The U.S. media has reported on the suit filed by the California Insurance Commissioner against the insurance broker Universal Life Resources, MetLife, Prudential Financial, Cigna Corp and Unum Provident. MetLife has a 26 per cent equity stake in MetLife India Insurance Co. Ltd. According to media reports, Standard Life, which has an 18.6 per cent stake in HDFC Standard Life Insurance Co. Ltd, is also in deep financial difficulties.

In deference to the huge opposition to the entry of FDI in insurance, the government was forced to include the provision in the National Common Minimum Programme (CMP) that LIC and General Insurance Corporation (GIC) would not be disinvested. However, it can hardly be called a level playing field between the private and public sectors. The burden of the social goals of insurance has to be borne by the public sector insurance companies, while their access to the profit-making avenues of insurance is restricted. Traditionally, the public sector provided low premium policies through cross subsidisation with high premium policies.

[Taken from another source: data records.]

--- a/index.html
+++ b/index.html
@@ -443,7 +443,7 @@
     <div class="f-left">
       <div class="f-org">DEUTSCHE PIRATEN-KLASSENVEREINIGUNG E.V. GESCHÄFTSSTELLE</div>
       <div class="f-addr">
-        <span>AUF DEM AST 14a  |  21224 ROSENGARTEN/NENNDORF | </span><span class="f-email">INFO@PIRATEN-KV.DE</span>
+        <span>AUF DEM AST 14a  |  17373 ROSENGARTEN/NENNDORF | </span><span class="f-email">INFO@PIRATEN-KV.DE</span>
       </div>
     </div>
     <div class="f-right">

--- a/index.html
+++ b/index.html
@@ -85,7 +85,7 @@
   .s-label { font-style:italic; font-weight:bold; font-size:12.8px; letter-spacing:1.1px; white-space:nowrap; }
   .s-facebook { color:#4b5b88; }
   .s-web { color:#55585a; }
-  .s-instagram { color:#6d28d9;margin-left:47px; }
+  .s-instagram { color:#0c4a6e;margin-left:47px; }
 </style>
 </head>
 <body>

Today, the private sector in both life and non-life insurance is taking the cream of the insurance in high- profit urban areas. They have also effected a shift in product designing by introducing policies that are equity-linked, without stating what the associated risks for the insurer are.

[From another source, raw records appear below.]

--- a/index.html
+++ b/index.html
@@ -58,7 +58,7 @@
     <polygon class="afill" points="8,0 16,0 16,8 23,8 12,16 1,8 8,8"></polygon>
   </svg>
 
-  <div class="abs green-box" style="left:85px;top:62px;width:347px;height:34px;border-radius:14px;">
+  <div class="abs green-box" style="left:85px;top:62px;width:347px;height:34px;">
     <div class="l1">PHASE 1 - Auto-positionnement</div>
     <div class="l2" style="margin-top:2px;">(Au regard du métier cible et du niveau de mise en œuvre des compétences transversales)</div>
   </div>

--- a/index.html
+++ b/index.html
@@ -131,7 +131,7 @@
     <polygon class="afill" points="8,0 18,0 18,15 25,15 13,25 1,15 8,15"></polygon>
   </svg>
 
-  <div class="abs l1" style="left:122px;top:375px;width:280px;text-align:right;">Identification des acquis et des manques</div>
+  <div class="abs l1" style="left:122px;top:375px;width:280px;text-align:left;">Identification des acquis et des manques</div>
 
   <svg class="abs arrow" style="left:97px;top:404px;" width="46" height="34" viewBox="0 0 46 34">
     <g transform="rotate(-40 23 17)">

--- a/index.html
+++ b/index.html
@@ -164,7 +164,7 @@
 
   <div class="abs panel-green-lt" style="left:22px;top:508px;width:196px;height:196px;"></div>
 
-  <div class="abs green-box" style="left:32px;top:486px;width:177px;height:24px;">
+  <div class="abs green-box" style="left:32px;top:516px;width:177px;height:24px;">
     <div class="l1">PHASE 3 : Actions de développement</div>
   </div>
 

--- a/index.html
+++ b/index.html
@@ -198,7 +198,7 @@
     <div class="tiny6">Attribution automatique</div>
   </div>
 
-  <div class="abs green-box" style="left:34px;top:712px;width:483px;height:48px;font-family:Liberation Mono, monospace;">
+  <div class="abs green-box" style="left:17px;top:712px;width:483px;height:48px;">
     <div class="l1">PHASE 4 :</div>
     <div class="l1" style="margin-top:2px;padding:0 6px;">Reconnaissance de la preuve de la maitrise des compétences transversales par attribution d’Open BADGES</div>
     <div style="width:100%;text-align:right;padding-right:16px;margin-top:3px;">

The issue of the solvency margin has put a great deal of pressure on public sector insurance companies. The IRDA has stipulated that 4 per cent of premiums generated must be reserved as a solvency margin, a reserve fund in case the company closes. The LIC never created a separate fund for this purpose as technically the Government of India guaranteed all policies. The public sector companies argue that to demand a solvency fund from a start-up company is one thing, but to demand that the LIC make a provision in its budget for a solvency fund with retrospective effect for 50 years would be most unfair, as this would amount to Rs.18,000 crores. The IRDA has asked the LIC to raise this sum by going to the market and selling its shares. The pressure being put on the LIC on the issue of the solvency margin is seen as a means of paving the way for the eventual privatisation of the company.

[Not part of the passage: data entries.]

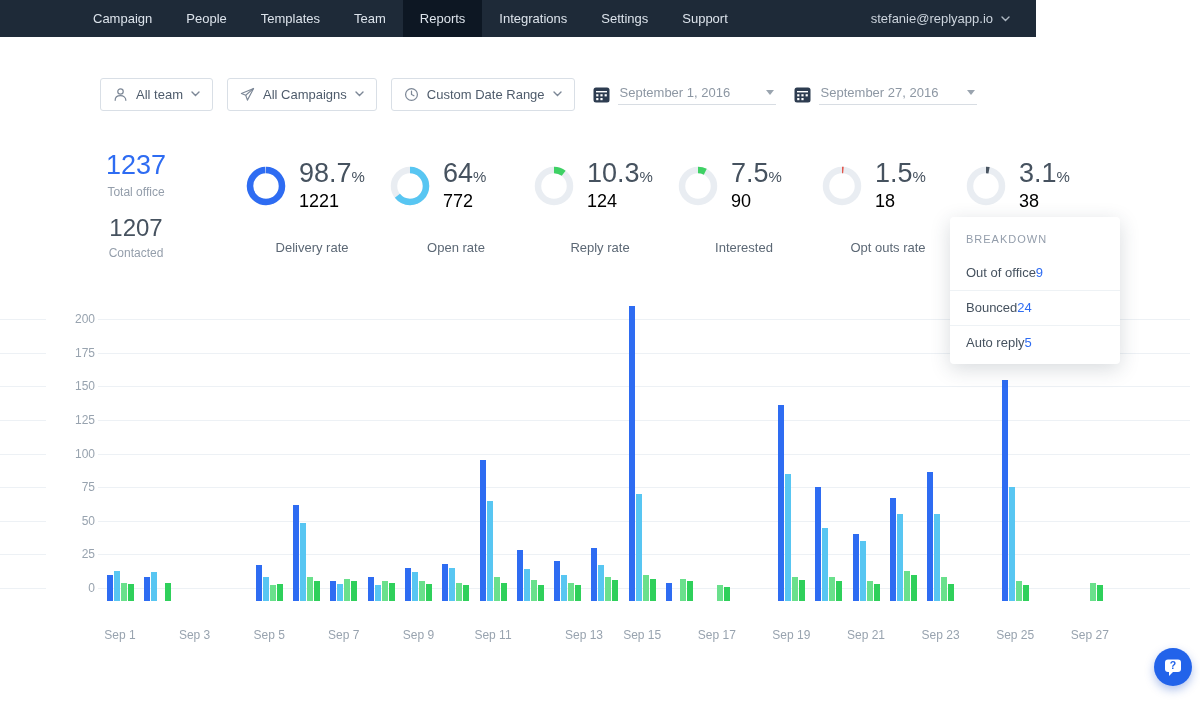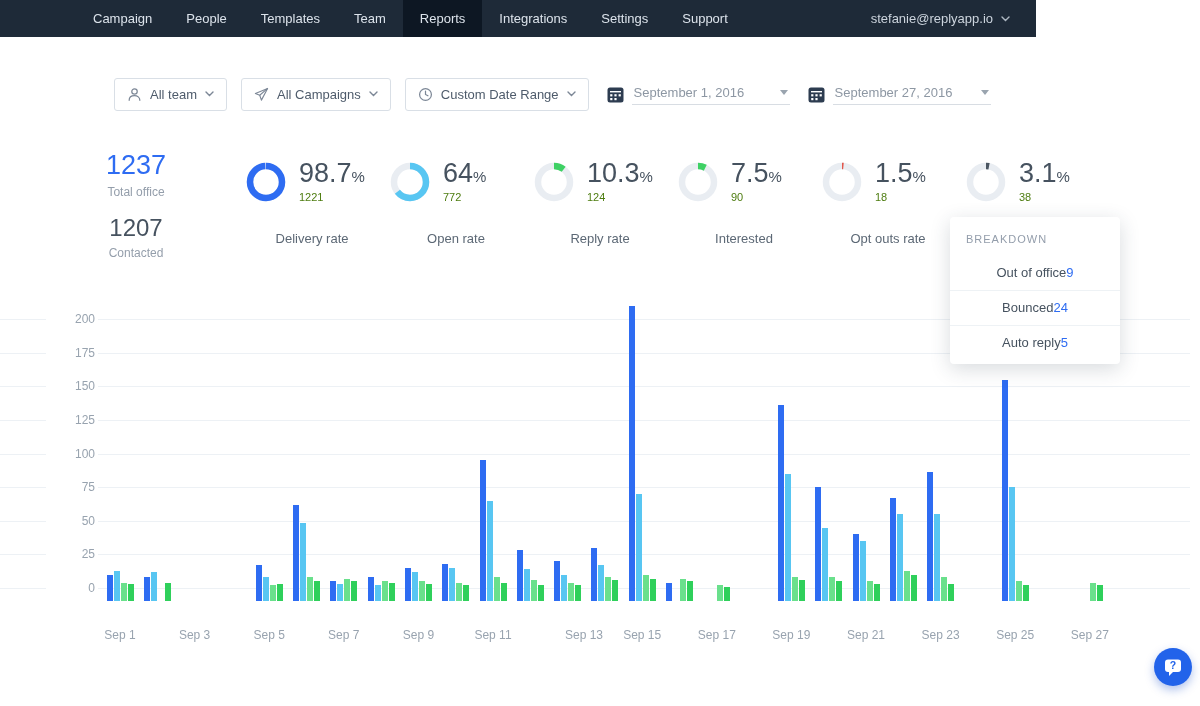--- a/index.html
+++ b/index.html
@@ -16,7 +16,7 @@
                cursor:pointer;color:#ccd4dd;}
 
   
-  .filters{position:absolute;top:78px;left:114px;height:32px;display:flex;align-items:center;}
+  .filters{position:absolute;top:78px;left:100px;height:32px;display:flex;align-items:center;}
   .filter-btn{height:31px;border:1px solid #d9dfe6;border-radius:3px;background:#fff;
               display:flex;align-items:center;gap:8px;padding:0 12px;color:#4e5b6b;
               font-size:13px;cursor:pointer;white-space:nowrap;}

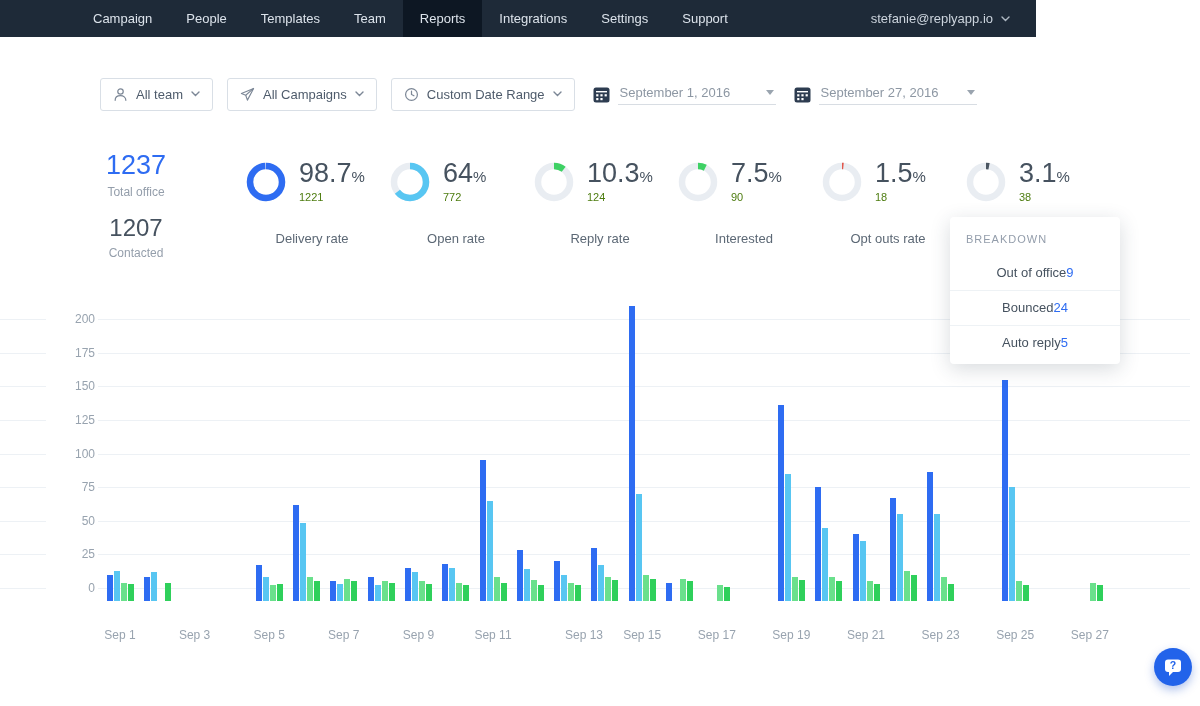--- a/index.html
+++ b/index.html
@@ -38,7 +38,7 @@
   .stat-top{display:flex;align-items:center;gap:13px;}
   .pct{font-size:27px;color:#46525f;line-height:1;}
   .pct .pctsign{font-size:15px;}
-  .count{font-size:11px;color:#4d7c0f;margin-top:4px;}
+  .count{font-size:18px;color:#000000;margin-top:4px;}
   .stat-label{margin-top:28px;font-size:13px;color:#5c6875;text-align:center;width:132px;}
 
   

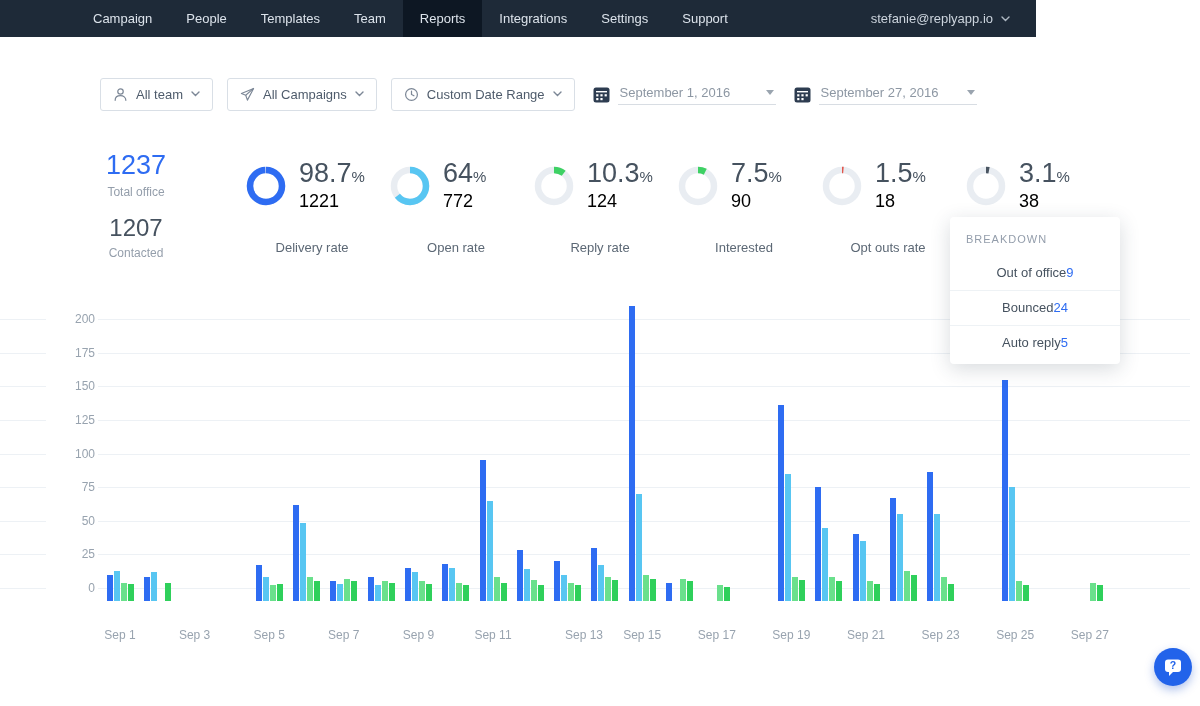--- a/index.html
+++ b/index.html
@@ -53,7 +53,7 @@
   .popup{position:absolute;left:950px;top:217px;width:170px;background:#fff;border-radius:4px;
          box-shadow:0 5px 20px rgba(40,55,70,0.18);padding-bottom:4px;z-index:6;}
   .popup-title{font-size:11px;letter-spacing:1px;color:#939dab;padding:16px 16px 11px;}
-  .popup-row{display:flex;justify-content:center;align-items:center;
+  .popup-row{display:flex;justify-content:flex-start;align-items:center;
              padding:9px 16px 10px;font-size:13px;color:#46525f;}
   .popup-row + .popup-row{border-top:1px solid #eef2f5;}
   .popup-row .val{color:#2e6cf2;}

The LIC has argued that for a start-up investment of Rs.5 crores by the government in 1956, the LIC has paid the government Rs.4,091 crores as dividend over the years, and this sum should regarded as a solvency margin. Failing this, the Government of India should stand as guarantor for the solvency margin. The IRDA regulator has shot this down on the grounds that it would go against its objective of creating a "level playing field".

With its burgeoning middle class, India is a prospective market for European and U.S. insurance companies, especially when their own insurance markets are in a sluggish stage. Their entry will continue to put enormous pressure on the public insurance companies who will have to compete with them in the marketplace, while yet having to fulfill their commitments toward socially responsible insurance.